Read also: Doubts linger over GeNose COVID-19 breathalyzer

The GeNose test kit mimics the human nose to detect volatile organic compounds in a single breath sample, which a user exhales into the designated plastic bag.

Researchers claim the VOCs detected are specific to people with COVID-19, but there is currently no peer-reviewed publication of the trials to support this.

Experts have voiced concerns about the lack of scientific studies on the GeNose mechanism, but one of its developers insisted the pandemic had necessitated swift action and that there was pressure “from above” to quickly roll out the test kits.

Tourism and Creative Economy Minister Sandiaga Uno said this week that the government planned to expand the use of GeNose to Soekarno-Hatta International Airport – known colloquially as Soetta – in Banten in May.

He also said he was planning to raise the breath test capacity at Ngurah Rai airport in Bali, the nation’s biggest tourist destination.

The two airports are the country’s busiest.

“I fully support it given the high level of mobility at Soetta.
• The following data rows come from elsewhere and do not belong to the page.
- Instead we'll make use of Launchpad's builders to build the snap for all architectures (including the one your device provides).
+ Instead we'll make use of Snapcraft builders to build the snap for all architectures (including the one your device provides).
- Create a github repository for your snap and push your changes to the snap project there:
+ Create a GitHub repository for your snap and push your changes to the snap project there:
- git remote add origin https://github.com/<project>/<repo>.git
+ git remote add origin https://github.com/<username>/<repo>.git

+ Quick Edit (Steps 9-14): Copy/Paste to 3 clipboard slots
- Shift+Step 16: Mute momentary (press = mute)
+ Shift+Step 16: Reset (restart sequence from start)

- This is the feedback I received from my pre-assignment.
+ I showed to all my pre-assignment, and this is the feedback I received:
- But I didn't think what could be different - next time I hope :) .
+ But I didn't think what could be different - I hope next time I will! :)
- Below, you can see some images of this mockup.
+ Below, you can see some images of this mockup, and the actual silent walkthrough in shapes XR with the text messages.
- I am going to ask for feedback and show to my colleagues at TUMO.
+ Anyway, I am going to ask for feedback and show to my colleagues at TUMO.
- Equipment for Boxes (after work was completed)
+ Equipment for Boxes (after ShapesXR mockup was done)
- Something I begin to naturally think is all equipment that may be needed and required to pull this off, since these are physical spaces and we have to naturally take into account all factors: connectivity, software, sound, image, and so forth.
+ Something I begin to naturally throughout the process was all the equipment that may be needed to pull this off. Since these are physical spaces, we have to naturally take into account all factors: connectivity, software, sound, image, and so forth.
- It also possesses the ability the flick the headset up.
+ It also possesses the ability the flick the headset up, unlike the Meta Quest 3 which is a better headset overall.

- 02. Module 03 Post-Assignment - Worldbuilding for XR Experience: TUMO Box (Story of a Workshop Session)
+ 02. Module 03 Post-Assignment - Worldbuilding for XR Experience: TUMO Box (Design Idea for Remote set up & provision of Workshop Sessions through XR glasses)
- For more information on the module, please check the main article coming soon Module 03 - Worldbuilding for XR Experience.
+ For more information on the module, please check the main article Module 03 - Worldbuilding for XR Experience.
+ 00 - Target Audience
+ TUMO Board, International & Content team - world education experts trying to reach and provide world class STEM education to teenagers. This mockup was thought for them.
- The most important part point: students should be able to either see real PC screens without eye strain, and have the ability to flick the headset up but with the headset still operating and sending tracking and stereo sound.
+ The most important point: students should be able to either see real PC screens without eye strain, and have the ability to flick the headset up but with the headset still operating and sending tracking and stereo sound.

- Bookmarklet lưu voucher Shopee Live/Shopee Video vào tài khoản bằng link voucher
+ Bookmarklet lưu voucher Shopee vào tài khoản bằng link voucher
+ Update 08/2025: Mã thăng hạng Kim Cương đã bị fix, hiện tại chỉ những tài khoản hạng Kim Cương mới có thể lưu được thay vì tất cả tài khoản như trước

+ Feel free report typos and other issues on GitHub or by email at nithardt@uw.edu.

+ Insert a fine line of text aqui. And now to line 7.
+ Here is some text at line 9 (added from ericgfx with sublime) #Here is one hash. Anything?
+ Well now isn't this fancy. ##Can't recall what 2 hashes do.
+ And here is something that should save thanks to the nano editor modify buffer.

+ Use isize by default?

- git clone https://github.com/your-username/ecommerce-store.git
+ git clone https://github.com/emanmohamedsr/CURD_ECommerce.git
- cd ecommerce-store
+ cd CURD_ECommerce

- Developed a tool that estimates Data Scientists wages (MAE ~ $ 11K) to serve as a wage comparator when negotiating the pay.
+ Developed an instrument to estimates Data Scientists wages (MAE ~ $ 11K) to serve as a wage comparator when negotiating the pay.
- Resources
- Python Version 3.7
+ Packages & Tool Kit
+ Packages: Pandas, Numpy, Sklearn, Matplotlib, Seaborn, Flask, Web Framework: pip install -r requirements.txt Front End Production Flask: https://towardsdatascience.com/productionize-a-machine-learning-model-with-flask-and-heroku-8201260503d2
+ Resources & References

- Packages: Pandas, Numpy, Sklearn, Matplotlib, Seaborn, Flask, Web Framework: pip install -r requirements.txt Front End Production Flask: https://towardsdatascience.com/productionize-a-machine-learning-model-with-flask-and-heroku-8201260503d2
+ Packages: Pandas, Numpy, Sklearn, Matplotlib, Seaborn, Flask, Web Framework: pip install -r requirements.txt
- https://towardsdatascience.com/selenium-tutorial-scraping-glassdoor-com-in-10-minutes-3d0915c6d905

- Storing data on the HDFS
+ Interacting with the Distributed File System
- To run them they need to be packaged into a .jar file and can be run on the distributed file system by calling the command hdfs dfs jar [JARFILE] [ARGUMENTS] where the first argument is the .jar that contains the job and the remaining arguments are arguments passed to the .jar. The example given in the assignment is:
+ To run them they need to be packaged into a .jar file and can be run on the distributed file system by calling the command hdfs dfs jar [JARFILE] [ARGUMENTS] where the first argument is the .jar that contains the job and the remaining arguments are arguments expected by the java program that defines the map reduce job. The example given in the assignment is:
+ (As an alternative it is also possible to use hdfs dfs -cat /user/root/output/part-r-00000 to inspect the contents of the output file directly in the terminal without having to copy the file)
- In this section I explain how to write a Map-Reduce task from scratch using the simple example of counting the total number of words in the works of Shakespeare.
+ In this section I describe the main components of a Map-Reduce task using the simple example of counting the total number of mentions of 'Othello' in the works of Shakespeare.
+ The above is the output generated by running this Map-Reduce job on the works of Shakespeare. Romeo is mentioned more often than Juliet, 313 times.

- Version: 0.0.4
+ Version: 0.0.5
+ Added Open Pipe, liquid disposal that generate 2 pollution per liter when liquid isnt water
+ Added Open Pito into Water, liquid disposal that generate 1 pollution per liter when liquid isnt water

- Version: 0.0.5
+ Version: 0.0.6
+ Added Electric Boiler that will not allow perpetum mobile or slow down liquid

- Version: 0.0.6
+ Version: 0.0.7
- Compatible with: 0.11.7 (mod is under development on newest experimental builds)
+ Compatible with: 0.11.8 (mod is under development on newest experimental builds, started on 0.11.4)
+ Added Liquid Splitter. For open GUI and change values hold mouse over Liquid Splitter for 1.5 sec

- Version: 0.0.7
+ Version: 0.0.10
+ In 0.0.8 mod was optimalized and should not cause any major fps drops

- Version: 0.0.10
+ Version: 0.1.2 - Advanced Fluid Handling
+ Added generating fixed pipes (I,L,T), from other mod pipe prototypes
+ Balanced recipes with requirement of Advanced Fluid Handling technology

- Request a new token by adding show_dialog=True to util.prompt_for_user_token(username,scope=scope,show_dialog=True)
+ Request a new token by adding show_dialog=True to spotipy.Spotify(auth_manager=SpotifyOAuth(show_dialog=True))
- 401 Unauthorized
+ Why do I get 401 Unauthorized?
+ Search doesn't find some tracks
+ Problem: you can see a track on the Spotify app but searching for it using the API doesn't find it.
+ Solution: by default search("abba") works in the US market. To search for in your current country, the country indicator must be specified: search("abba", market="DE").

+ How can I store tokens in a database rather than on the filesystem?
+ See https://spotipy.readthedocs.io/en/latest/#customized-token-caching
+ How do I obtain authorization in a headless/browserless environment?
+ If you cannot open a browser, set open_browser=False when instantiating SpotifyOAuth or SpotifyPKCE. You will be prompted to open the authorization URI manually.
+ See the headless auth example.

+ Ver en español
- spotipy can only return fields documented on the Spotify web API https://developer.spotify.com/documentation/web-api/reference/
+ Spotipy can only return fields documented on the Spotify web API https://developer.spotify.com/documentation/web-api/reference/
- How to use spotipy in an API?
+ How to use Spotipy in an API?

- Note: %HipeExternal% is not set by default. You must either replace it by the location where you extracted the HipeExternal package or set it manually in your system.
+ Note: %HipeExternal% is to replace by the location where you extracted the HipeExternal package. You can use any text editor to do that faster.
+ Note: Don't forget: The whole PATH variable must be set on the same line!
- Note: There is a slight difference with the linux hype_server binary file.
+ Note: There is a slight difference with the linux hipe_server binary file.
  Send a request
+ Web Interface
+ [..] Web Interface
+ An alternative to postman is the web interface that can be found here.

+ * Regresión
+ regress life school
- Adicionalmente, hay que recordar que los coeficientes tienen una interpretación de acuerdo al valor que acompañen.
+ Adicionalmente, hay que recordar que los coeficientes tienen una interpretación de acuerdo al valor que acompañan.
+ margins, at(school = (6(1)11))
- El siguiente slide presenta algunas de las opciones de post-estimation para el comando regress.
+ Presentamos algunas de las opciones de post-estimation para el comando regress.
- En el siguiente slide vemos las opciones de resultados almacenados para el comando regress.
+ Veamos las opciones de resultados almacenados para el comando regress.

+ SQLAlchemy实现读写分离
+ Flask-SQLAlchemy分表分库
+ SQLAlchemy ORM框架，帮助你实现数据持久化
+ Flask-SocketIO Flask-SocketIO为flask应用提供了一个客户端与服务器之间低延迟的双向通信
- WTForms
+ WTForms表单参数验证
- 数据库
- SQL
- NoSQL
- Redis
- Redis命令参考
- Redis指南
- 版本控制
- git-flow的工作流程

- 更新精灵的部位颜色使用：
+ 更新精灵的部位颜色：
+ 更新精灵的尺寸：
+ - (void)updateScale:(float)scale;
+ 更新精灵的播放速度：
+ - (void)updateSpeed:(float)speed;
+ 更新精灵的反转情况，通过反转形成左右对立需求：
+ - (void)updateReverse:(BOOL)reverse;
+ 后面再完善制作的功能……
So the addition of GeNose tests will facilitate airplane passengers and tourists,” Sandiaga said in a virtual briefing on Monday.

The number of domestic passengers at Soekarno-Hatta was down by nearly 69 percent year-on-year at just 482,132 passengers in February, according to BPS data. Ngurah Rai booked an even steeper 79.52 percent decline yoy in the same period, seeing only 71,049 passengers.

For all the support the government has thrown behind the patented diagnostic tool, GeNose still draws concerns from the public regarding its accuracy, despite booking a reported 97 percent accuracy rate from a trial last year.

Read also: UGM receives orders for GeNose COVID-19 detector

Housewife Rosmalina said she was not planning to use the GeNose again in the future after she mistakenly tested as reactive for COVID-19.

She had taken the test on March 20 at Gambir Station in Central Jakarta prior to her planned departure to Semarang, Central Java. She then took a rapid antigen test that came back negative, suggesting that her breath test gave her a false positive.

“I do not want to use GeNose again,” Rosmalina told the Post in a phone interview on Tuesday. “I am that kind of person who will not do the same thing once I cannot trust it.”

 — Eisya Eloksari contributed to this story.